Every now and again as I’m presenting the Bottom Line, I hear an economic statistic that takes my breath away.  Like the time a few months ago when I was speaking to Patricia Callan of the Small Firms Association.  We were discussing late payments of invoices and how this practice put small business under severe pressure, indeed caused many to go to the wall.

Patricia said that the Government was making progress in improving the payment of bills by State organisations but there were some where progress was not acceptable and where the State was paying millions needlessly.
The figure she mentioned incurred by the HSE on an annual basis was €300 million.  THREE HUNDRED MILLION !!!!!!!!  I couldn’t believe it.  In a country which is effectively in receivership to be squandering that amount as a result of tardy administration is unforgiveable.  This was subsequently confirmed to me by listeners who run businesses which deal with the HSE.  One person who contacted me said it was taking an AVERAGE of 72 days to get paid !!!!
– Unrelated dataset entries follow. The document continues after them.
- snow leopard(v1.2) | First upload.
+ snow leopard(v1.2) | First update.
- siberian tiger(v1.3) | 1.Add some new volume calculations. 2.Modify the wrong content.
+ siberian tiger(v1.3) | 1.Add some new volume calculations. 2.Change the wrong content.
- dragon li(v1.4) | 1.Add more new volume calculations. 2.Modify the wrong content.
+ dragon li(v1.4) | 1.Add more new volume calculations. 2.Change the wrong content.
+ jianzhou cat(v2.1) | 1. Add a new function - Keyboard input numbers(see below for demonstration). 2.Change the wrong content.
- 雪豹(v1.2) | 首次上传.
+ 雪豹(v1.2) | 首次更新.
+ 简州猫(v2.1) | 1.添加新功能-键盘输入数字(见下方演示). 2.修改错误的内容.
I had a similar experience with a gobsmacking economic stat this week on the show.  Except the figure being lost to the State is bigger which we’re trying to recover with austerity is far bigger.  Far, far, bigger.   I was talking to Mark Fielding of ISME who was telling us about a presentation which his organisation has just made to the Joint Oireachteas Committee on Jobs, Enterprise and Employment. The subject on the top of Mark’s agenda is the Black Economy.  ISME reckon that 16% of the economy is in the “black” and that the loss to the Exchequer is in the order of €5 BILLION PER ANNUM.  We’d make a fair dent in our national debt if some of that money was recovered by the State.

Mark reckons that a complete sea change in attitude is necessary for every aspect of Irish society and he referenced some other areas of Irish life where previously unimaginable attitudinal change was achieved by determined Government action. Think: the Smoking Ban in public places; Insurance Fraud; the Plastic Bag levy; drinking and driving. Mark says it could take a generation to cure Ireland’s love affair with the black economy. But it would be worth the effort.

ISME have put forward some common sense and easily implementable ways of diminishing the black economy.  Check them out at the ISME website.

It was good to talk to Kerry Footballing legend Pat Spillane on the Show.  While known as one of Gaelic Footballs towering figures and latterly as a TV and radio sports pundit who in rarely pulling punches can always be relied on for a colourful metaphor or two, Pat has for the last few months been working away largely below the radar as the Chairman of CEDRA.  CEDRA ? I hear you ask.  It’s the a Government established Commission on the Economic Development of Rural Areas.  CEDRA are holding a public meeting in IT Carlow on April 25th at 7:15.  If you have ideas about how rural Ireland (defined for the purposes of this exercise as anywhere that isn’t Dublin; Cork; Galway or Limerick) can be economically developed, get along to the meeting. Pat will welcome you with open arms.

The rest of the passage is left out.